Wprowadzenie
Nucleus Sampling, znane również jako Top-p Sampling, to metoda dekodowania (samplingu) używana w dużych modelach językowych. Została zaproponowana w 2019 roku w pracy „The Curious Case of Neural Text Degeneration”. Jest uważana za jedną z najlepszych i najczęściej stosowanych technik generowania tekstu obok Temperature i Top-k.
Jak działa Nucleus Sampling?
Zamiast brać stałą liczbę najbardziej prawdopodobnych tokenów (jak w Top-k), Nucleus Sampling dynamicznie wybiera najmniejszy możliwy zbiór tokenów, którego suma prawdopodobieństw jest większa lub równa wartości parametru p (zwykle 0.9–0.95).
1. Posortuj tokeny malejąco według prawdopodobieństwa
2. Oblicz skumulowaną sumę prawdopodobieństw
3. Weź najmniejszy zbiór, dla którego suma ≥ p
4. Przeskaluj prawdopodobieństwa w tym zbiorze i dokonaj losowania
Porównanie z innymi metodami
- Greedy Decoding (Temperature = 0) – zawsze wybiera najbardziej prawdopodobny token
- Top-k Sampling – stała liczba k tokenów (np. k=40)

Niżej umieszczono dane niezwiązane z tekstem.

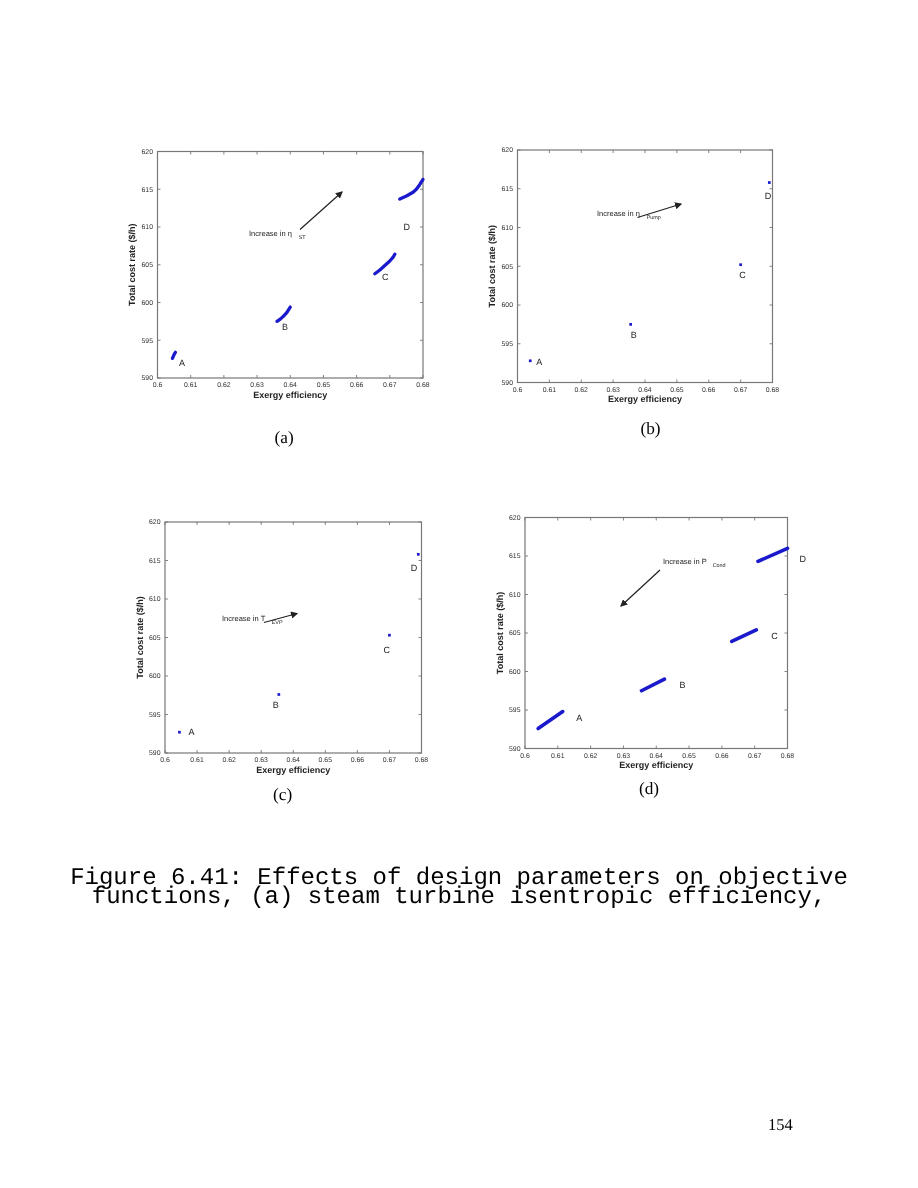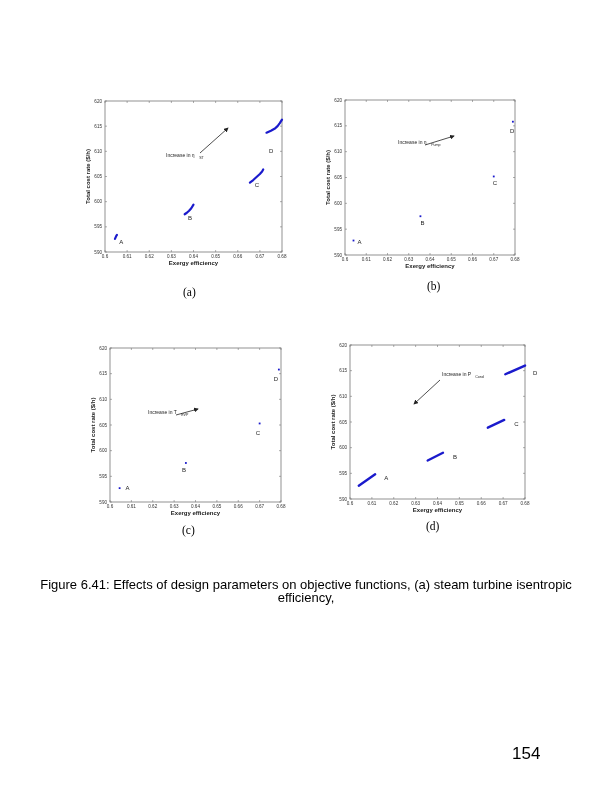--- a/index.html
+++ b/index.html
@@ -14,7 +14,7 @@
   .anno-sub { font-family: "Liberation Sans", sans-serif; font-size: 3.6px; fill: #222; }
   .sub-label { position: absolute; font-family: "Liberation Serif", serif; font-size: 11.5px; }
   .caption { position: absolute; left: 40px; width: 532px; top: 579px; text-align: center;
-             font-family: Liberation Sans, sans-serif; font-size: 13px; line-height: 12.5px; }
+             font-family: Liberation Mono, monospace; font-size: 16px; line-height: 12.5px; }
   .page-num { position: absolute; left: 512px; top: 744px; font-family: Liberation Sans, sans-serif; font-size: 17px; }
 </style>
 </head>

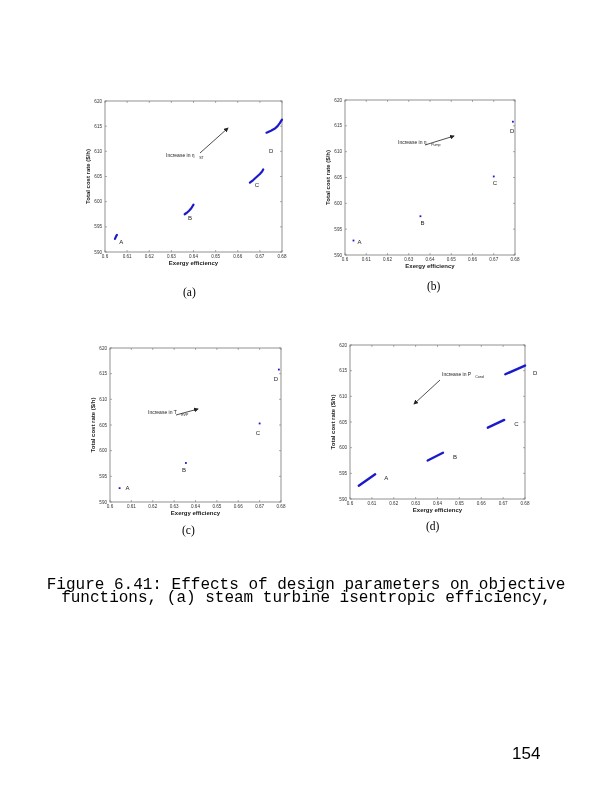--- a/index.html
+++ b/index.html
@@ -15,7 +15,7 @@
   .sub-label { position: absolute; font-family: "Liberation Serif", serif; font-size: 11.5px; }
   .caption { position: absolute; left: 40px; width: 532px; top: 579px; text-align: center;
              font-family: Liberation Mono, monospace; font-size: 16px; line-height: 12.5px; }
-  .page-num { position: absolute; left: 512px; top: 744px; font-family: Liberation Sans, sans-serif; font-size: 17px; }
+  .page-num { position: absolute; left: 512px; top: 744px; font-family: Liberation Serif, serif; font-size: 11px; }
 </style>
 </head>
 <body>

- Nucleus Sampling (Top-p) – dynamiczna liczba tokenów zależna od rozkładu prawdopodobieństwa
- Temperature – skaluje cały rozkład prawdopodobieństwa
Zalety Nucleus Sampling
- Dostosowuje się do kontekstu – przy pewnych odpowiedziach bierze mało tokenów, przy niepewnych więcej
- Lepsza jakość tekstu niż Top-k (mniej powtarzalny i chaotyczny)
- Zmniejsza ryzyko „degenerate text” (powtarzanie, nonsens)
- Bardzo popularne połączenie: Top-p + Temperature
Typowe wartości parametrów
- p = 0.9 – 0.95 – najczęściej używane wartości (najlepszy balans kreatywności i spójności)
- p = 0.8 – bardziej deterministyczne
- p = 0.98+ – bardzo kreatywne / chaotyczne
Zastosowania
- Chatboty i asystenci AI
- Generowanie kreatywnego tekstu (opowiadania, scenariusze)
- Programowanie (code generation)
- Wszystkie nowoczesne modele LLM (OpenAI, Anthropic, Meta, Mistral, Grok itp.)
Aktualny status (2026)
Nucleus Sampling pozostaje jedną z najpopularniejszych metod dekodowania w praktyce. Większość interfejsów API LLM (ChatGPT, Claude, Grok, Llama) domyślnie używa kombinacji Temperature + Top-p. Nowsze badania wprowadzają ulepszenia, takie jak Dynamic Top-p, Locally Typical Sampling czy Contrastive Decoding, ale klasyczny Top-p nadal jest standardem ze względu na prostotę i bardzo dobrą jakość generacji.